┌──

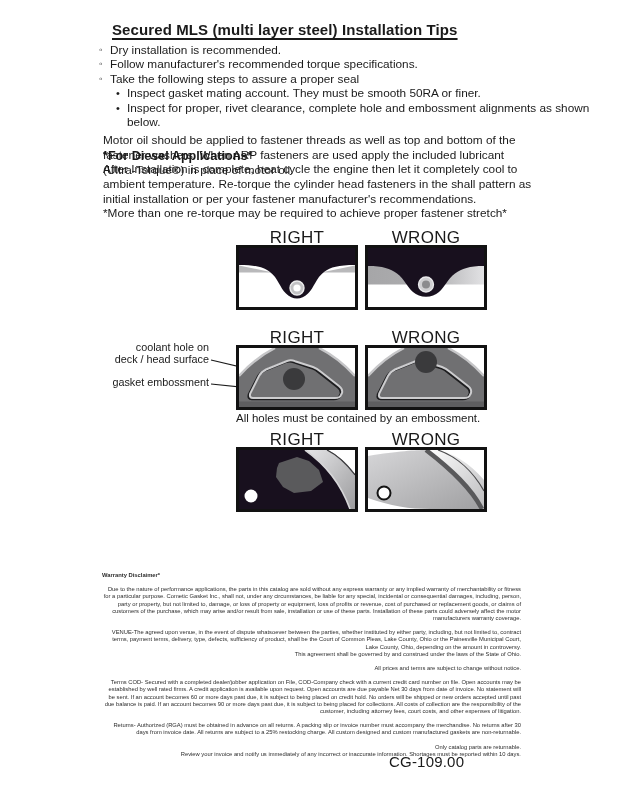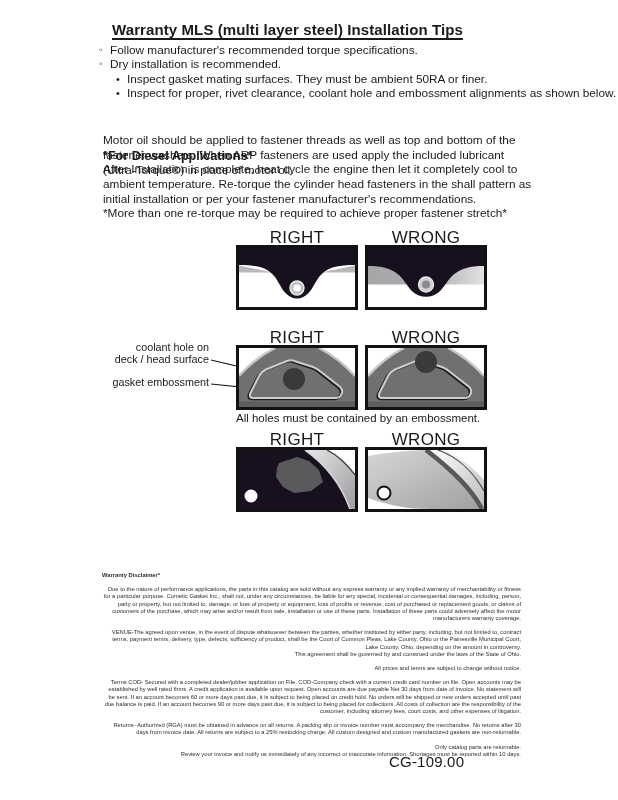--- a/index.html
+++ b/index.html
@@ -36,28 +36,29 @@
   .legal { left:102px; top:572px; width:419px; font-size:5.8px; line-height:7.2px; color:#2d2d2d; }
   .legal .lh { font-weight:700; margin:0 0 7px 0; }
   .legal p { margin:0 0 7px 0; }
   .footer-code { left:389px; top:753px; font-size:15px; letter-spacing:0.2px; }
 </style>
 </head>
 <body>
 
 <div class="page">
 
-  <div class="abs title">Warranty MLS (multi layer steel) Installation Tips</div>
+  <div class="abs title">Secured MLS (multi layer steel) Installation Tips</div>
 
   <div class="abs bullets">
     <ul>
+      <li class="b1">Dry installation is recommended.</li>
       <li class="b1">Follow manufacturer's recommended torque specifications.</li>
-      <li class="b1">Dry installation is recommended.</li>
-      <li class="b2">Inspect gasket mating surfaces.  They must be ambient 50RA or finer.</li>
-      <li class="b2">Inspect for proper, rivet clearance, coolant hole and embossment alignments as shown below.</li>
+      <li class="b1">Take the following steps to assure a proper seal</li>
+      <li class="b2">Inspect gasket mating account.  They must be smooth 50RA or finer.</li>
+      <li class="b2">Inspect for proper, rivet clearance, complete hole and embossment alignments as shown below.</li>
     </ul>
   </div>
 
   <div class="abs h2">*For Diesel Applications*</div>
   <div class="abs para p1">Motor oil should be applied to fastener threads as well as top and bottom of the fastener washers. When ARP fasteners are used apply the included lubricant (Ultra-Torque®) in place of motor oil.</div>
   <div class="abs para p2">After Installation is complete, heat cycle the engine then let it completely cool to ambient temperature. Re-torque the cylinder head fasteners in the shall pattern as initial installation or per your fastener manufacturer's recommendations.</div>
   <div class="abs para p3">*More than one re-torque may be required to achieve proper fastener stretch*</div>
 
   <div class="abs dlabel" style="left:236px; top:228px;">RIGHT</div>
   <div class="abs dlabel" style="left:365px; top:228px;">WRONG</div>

└──

### Activity
Write out the whole listing above exactly; do not include the pictures.

### Exercise solution
--- a/index.html
+++ b/index.html
@@ -36,28 +36,29 @@
   .legal { left:102px; top:572px; width:419px; font-size:5.8px; line-height:7.2px; color:#2d2d2d; }
   .legal .lh { font-weight:700; margin:0 0 7px 0; }
   .legal p { margin:0 0 7px 0; }
   .footer-code { left:389px; top:753px; font-size:15px; letter-spacing:0.2px; }
 </style>
 </head>
 <body>
 
 <div class="page">
 
-  <div class="abs title">Warranty MLS (multi layer steel) Installation Tips</div>
+  <div class="abs title">Secured MLS (multi layer steel) Installation Tips</div>
 
   <div class="abs bullets">
     <ul>
+      <li class="b1">Dry installation is recommended.</li>
       <li class="b1">Follow manufacturer's recommended torque specifications.</li>
-      <li class="b1">Dry installation is recommended.</li>
-      <li class="b2">Inspect gasket mating surfaces.  They must be ambient 50RA or finer.</li>
-      <li class="b2">Inspect for proper, rivet clearance, coolant hole and embossment alignments as shown below.</li>
+      <li class="b1">Take the following steps to assure a proper seal</li>
+      <li class="b2">Inspect gasket mating account.  They must be smooth 50RA or finer.</li>
+      <li class="b2">Inspect for proper, rivet clearance, complete hole and embossment alignments as shown below.</li>
     </ul>
   </div>
 
   <div class="abs h2">*For Diesel Applications*</div>
   <div class="abs para p1">Motor oil should be applied to fastener threads as well as top and bottom of the fastener washers. When ARP fasteners are used apply the included lubricant (Ultra-Torque®) in place of motor oil.</div>
   <div class="abs para p2">After Installation is complete, heat cycle the engine then let it completely cool to ambient temperature. Re-torque the cylinder head fasteners in the shall pattern as initial installation or per your fastener manufacturer's recommendations.</div>
   <div class="abs para p3">*More than one re-torque may be required to achieve proper fastener stretch*</div>
 
   <div class="abs dlabel" style="left:236px; top:228px;">RIGHT</div>
   <div class="abs dlabel" style="left:365px; top:228px;">WRONG</div>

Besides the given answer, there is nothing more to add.